[Opening Supplied information section]

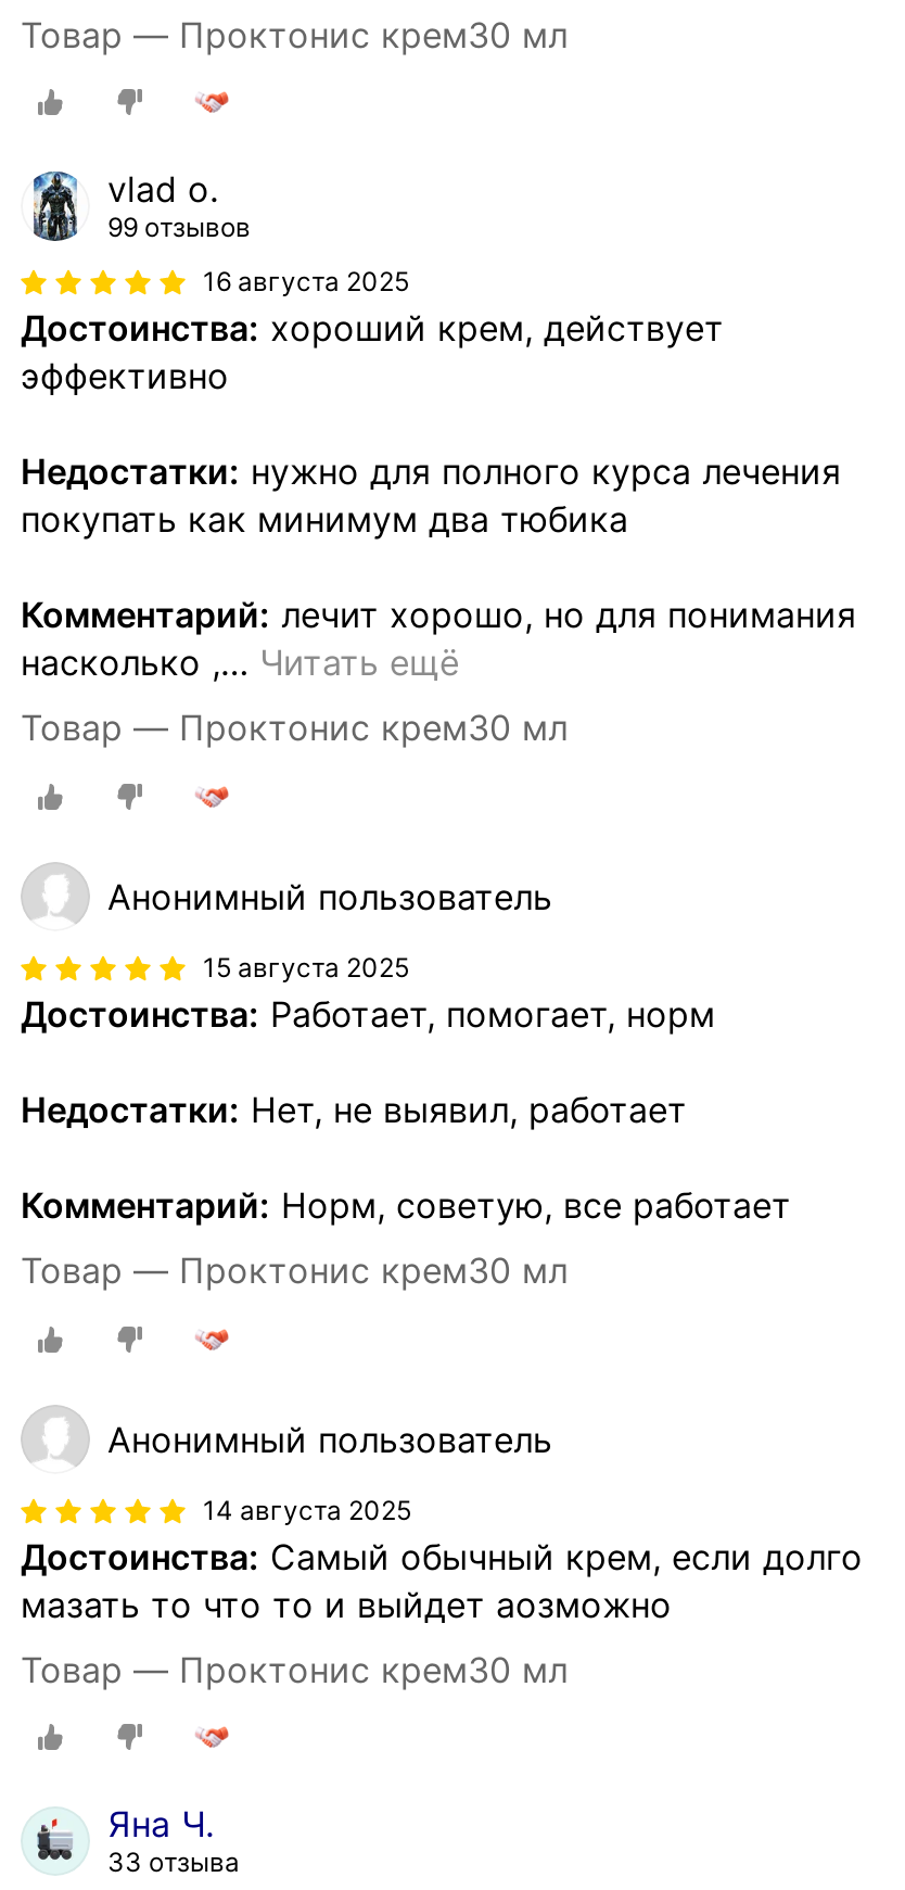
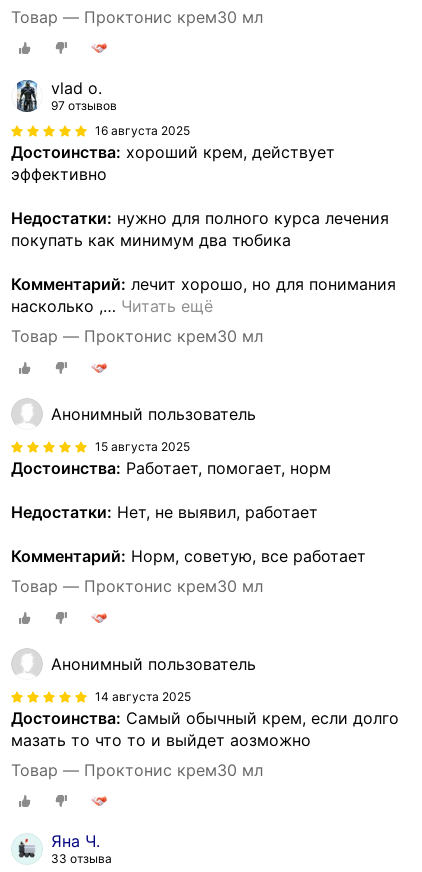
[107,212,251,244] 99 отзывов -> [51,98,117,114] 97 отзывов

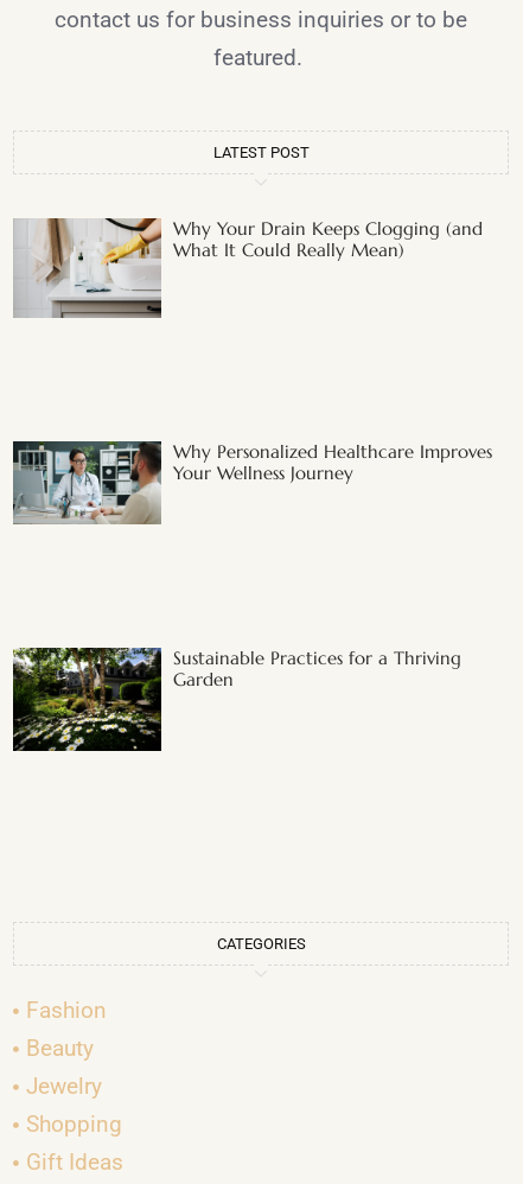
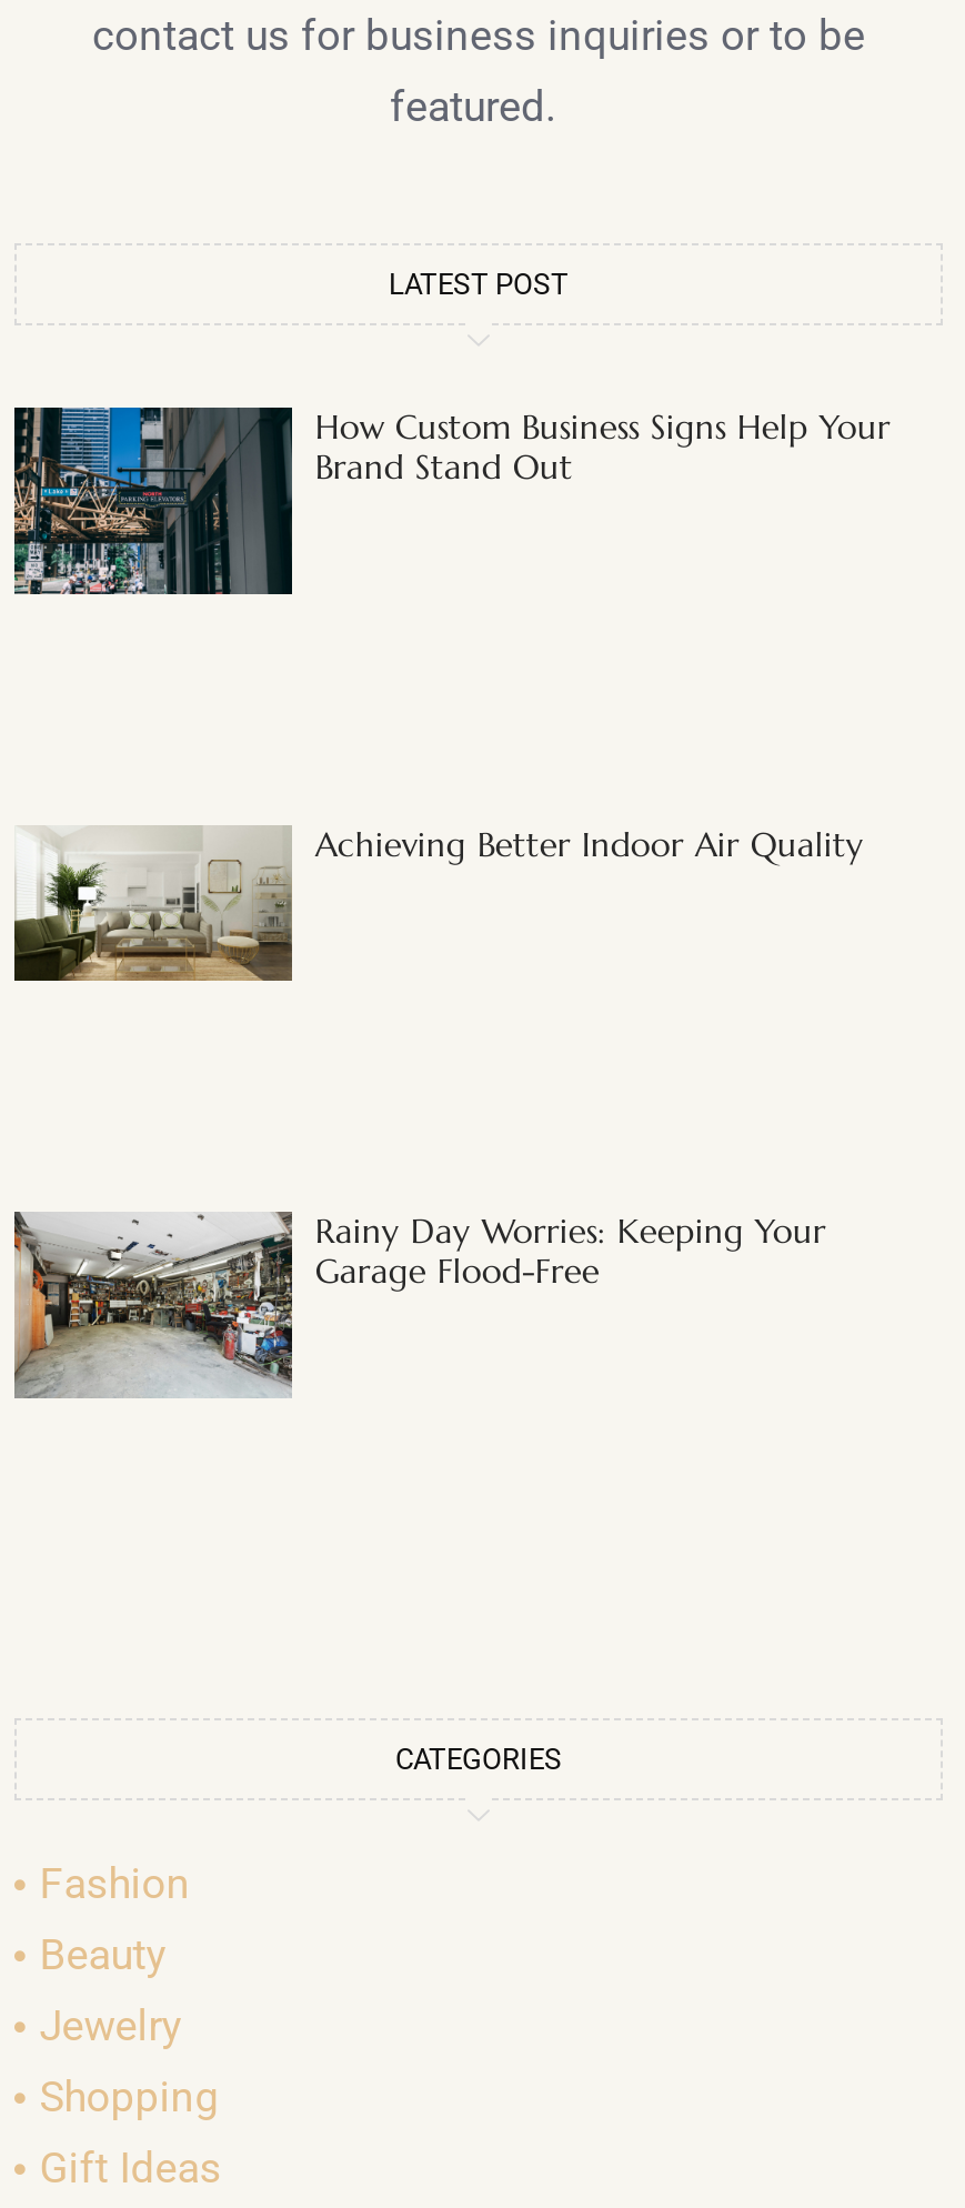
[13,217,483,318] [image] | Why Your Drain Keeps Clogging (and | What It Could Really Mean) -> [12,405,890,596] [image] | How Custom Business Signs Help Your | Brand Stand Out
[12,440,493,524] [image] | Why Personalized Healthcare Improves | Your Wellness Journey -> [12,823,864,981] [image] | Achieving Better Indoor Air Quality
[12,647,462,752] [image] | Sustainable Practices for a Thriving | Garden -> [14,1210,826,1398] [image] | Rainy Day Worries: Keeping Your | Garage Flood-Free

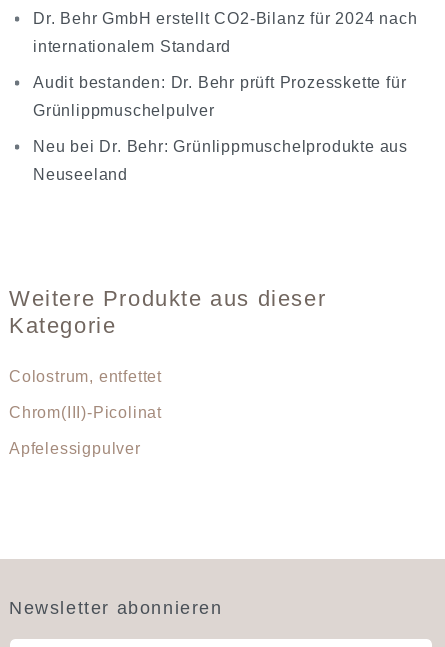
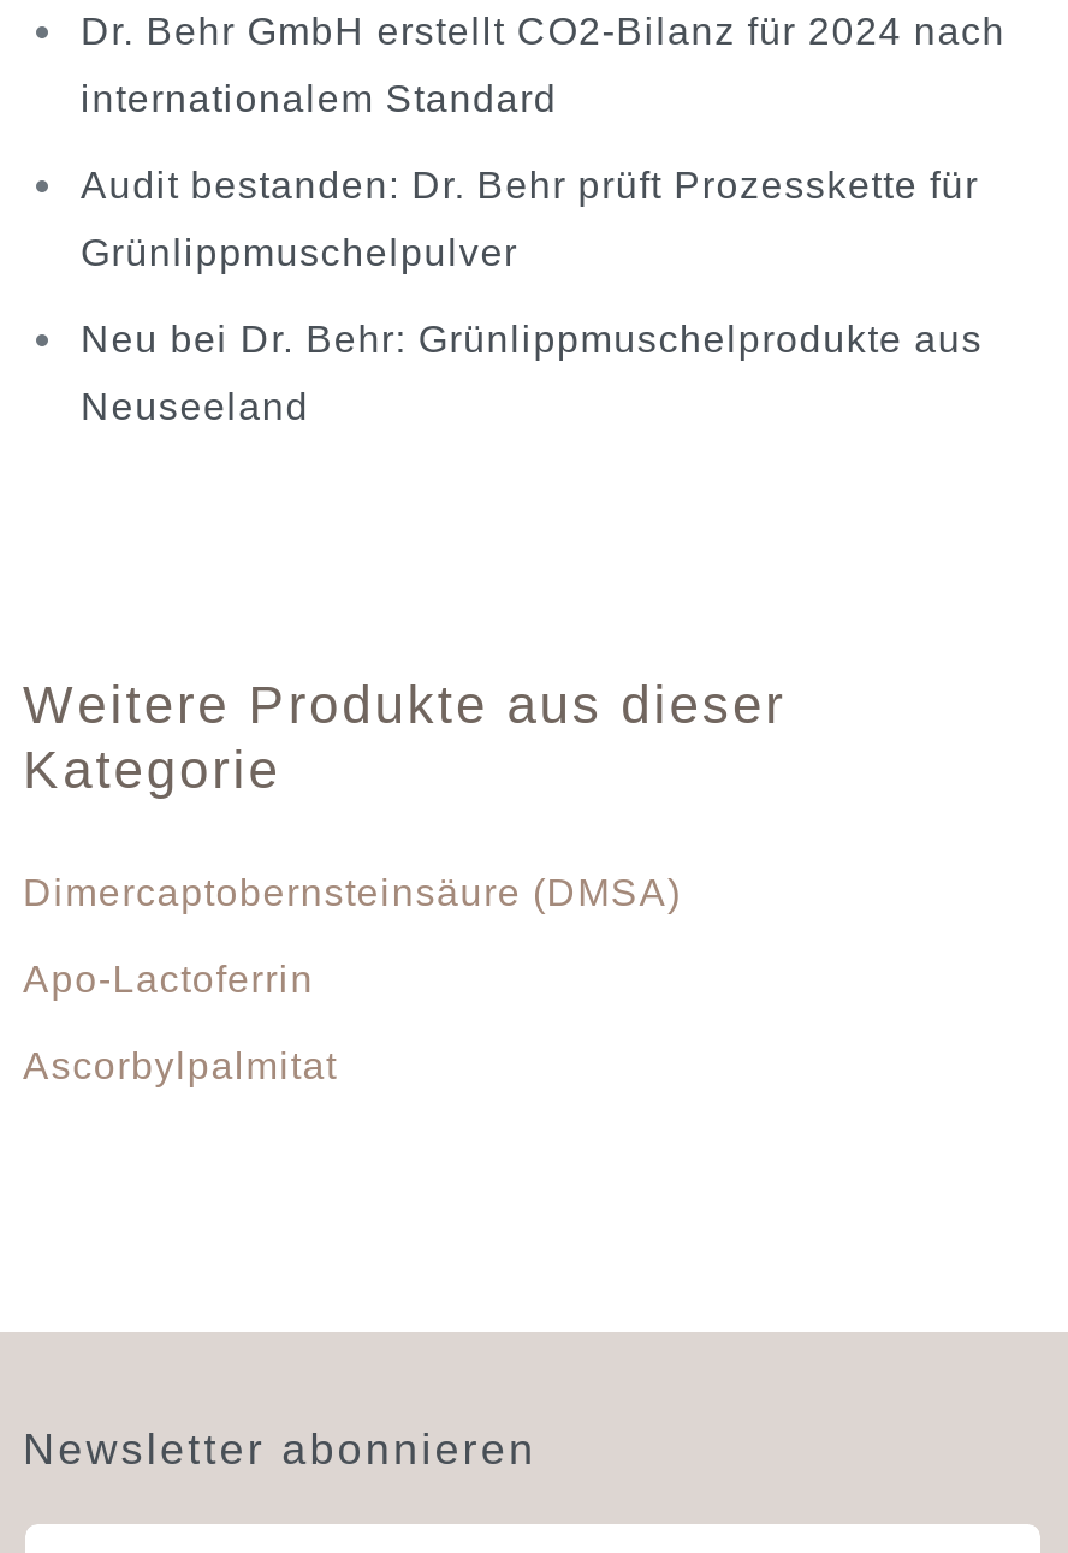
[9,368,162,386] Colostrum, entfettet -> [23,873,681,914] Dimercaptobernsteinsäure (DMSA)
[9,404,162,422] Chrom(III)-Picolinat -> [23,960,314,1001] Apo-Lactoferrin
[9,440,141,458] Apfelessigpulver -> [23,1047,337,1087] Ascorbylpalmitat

[Closing Supplied information section]

▶ [Instructions for the task] Omitting the pictures, repeat all entries exactly.

▶ [Answer box]
[107,212,251,244] 99 отзывов -> [51,98,117,114] 97 отзывов

[13,217,483,318] [image] | Why Your Drain Keeps Clogging (and | What It Could Really Mean) -> [12,405,890,596] [image] | How Custom Business Signs Help Your | Brand Stand Out
[12,440,493,524] [image] | Why Personalized Healthcare Improves | Your Wellness Journey -> [12,823,864,981] [image] | Achieving Better Indoor Air Quality
[12,647,462,752] [image] | Sustainable Practices for a Thriving | Garden -> [14,1210,826,1398] [image] | Rainy Day Worries: Keeping Your | Garage Flood-Free

[9,368,162,386] Colostrum, entfettet -> [23,873,681,914] Dimercaptobernsteinsäure (DMSA)
[9,404,162,422] Chrom(III)-Picolinat -> [23,960,314,1001] Apo-Lactoferrin
[9,440,141,458] Apfelessigpulver -> [23,1047,337,1087] Ascorbylpalmitat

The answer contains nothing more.